#### Exercise description
Copy out each line from the material where the word "makes" is found.

#### Dataset
________________________________________
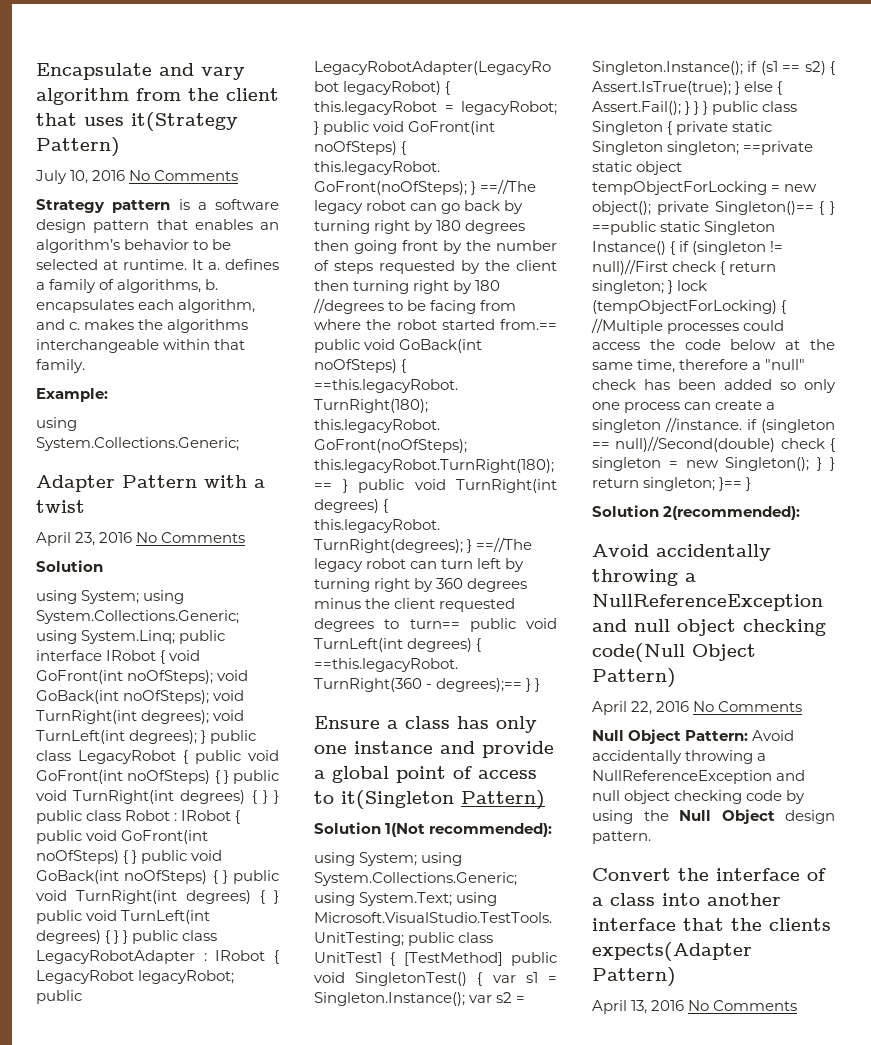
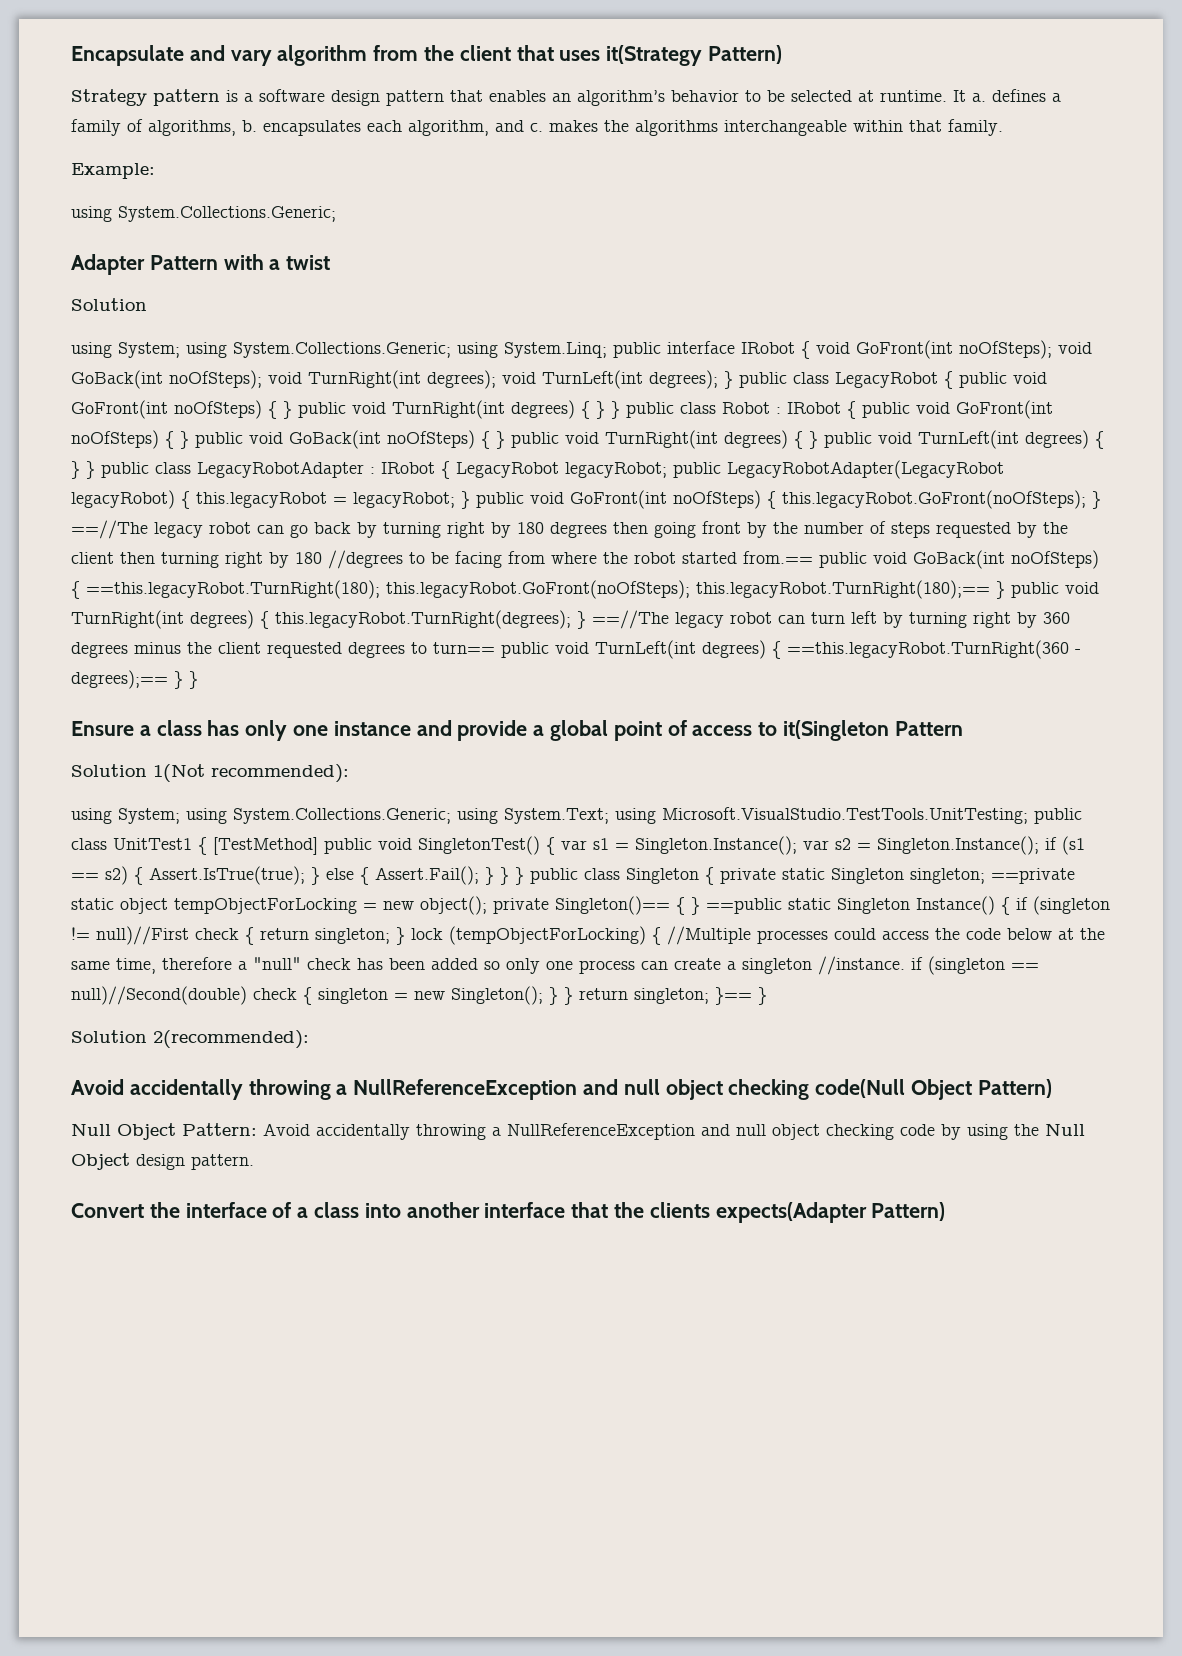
- July 10, 2016 No Comments
- April 23, 2016 No Comments
- Ensure a class has only one instance and provide a global point of access to it(Singleton Pattern)
+ Ensure a class has only one instance and provide a global point of access to it(Singleton Pattern
- April 22, 2016 No Comments
- April 13, 2016 No Comments

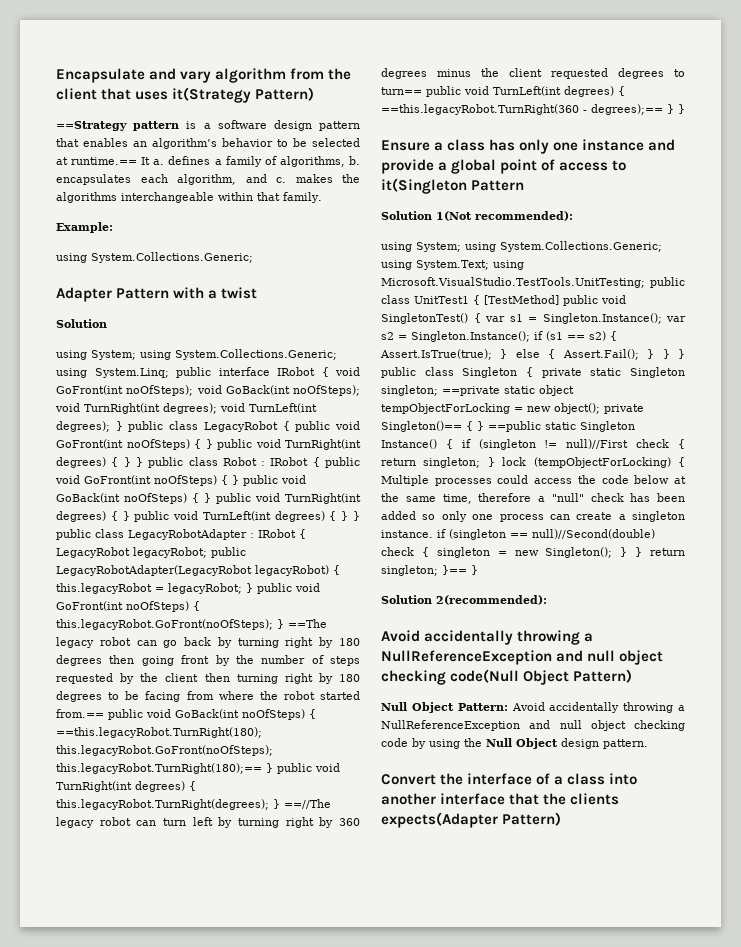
- Strategy pattern is a software design pattern that enables an algorithm’s behavior to be selected at runtime. It a. defines a family of algorithms, b. encapsulates each algorithm, and c. makes the algorithms interchangeable within that family.
+ ==Strategy pattern is a software design pattern that enables an algorithm’s behavior to be selected at runtime.== It a. defines a family of algorithms, b. encapsulates each algorithm, and c. makes the algorithms interchangeable within that family.
- } ==//The legacy robot can go back by turning right by 180 degrees then going front by the number of steps requested by the client then turning right by 180 //degrees to be facing from where the robot started from.== public void GoBack(int noOfSteps) { ==this.legacyRobot.TurnRight(180);
+ } ==The legacy robot can go back by turning right by 180 degrees then going front by the number of steps requested by the client then turning right by 180 degrees to be facing from where the robot started from.== public void GoBack(int noOfSteps) { ==this.legacyRobot.TurnRight(180);
- } lock (tempObjectForLocking) { //Multiple processes could access the code below at the same time, therefore a "null" check has been added so only one process can create a singleton //instance. if (singleton == null)//Second(double) check { singleton = new Singleton();
+ } lock (tempObjectForLocking) { Multiple processes could access the code below at the same time, therefore a "null" check has been added so only one process can create a singleton instance. if (singleton == null)//Second(double) check { singleton = new Singleton();

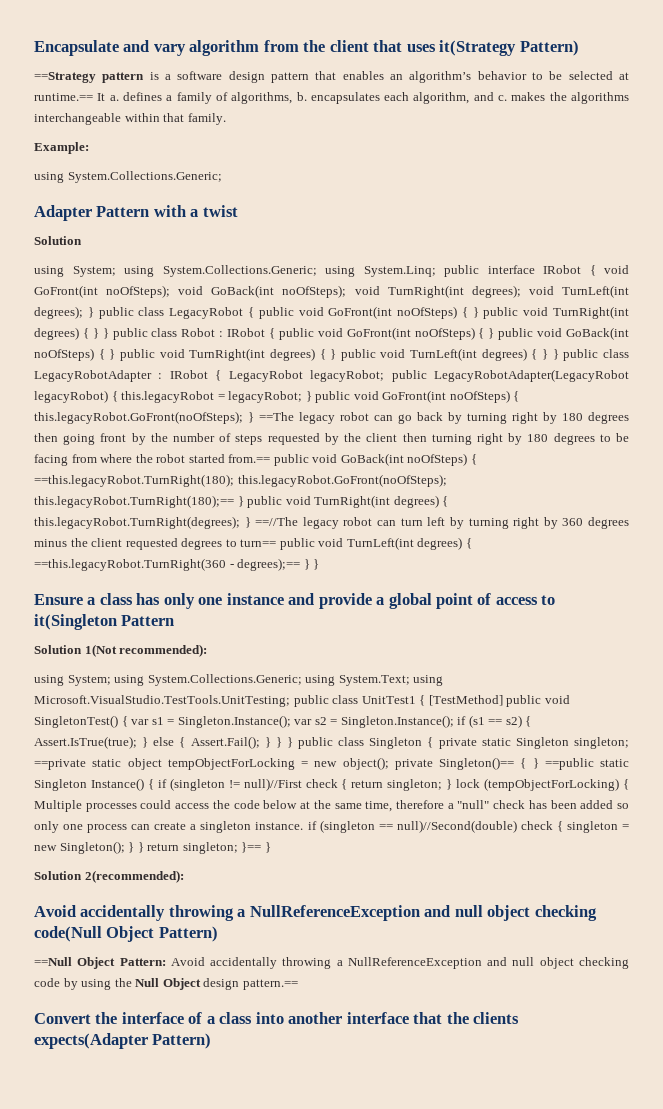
- Null Object Pattern: Avoid accidentally throwing a NullReferenceException and null object checking code by using the Null Object design pattern.
+ ==Null Object Pattern: Avoid accidentally throwing a NullReferenceException and null object checking code by using the Null Object design pattern.==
________________________________________
#### Written answer
- Strategy pattern is a software design pattern that enables an algorithm’s behavior to be selected at runtime. It a. defines a family of algorithms, b. encapsulates each algorithm, and c. makes the algorithms interchangeable within that family.
+ ==Strategy pattern is a software design pattern that enables an algorithm’s behavior to be selected at runtime.== It a. defines a family of algorithms, b. encapsulates each algorithm, and c. makes the algorithms interchangeable within that family.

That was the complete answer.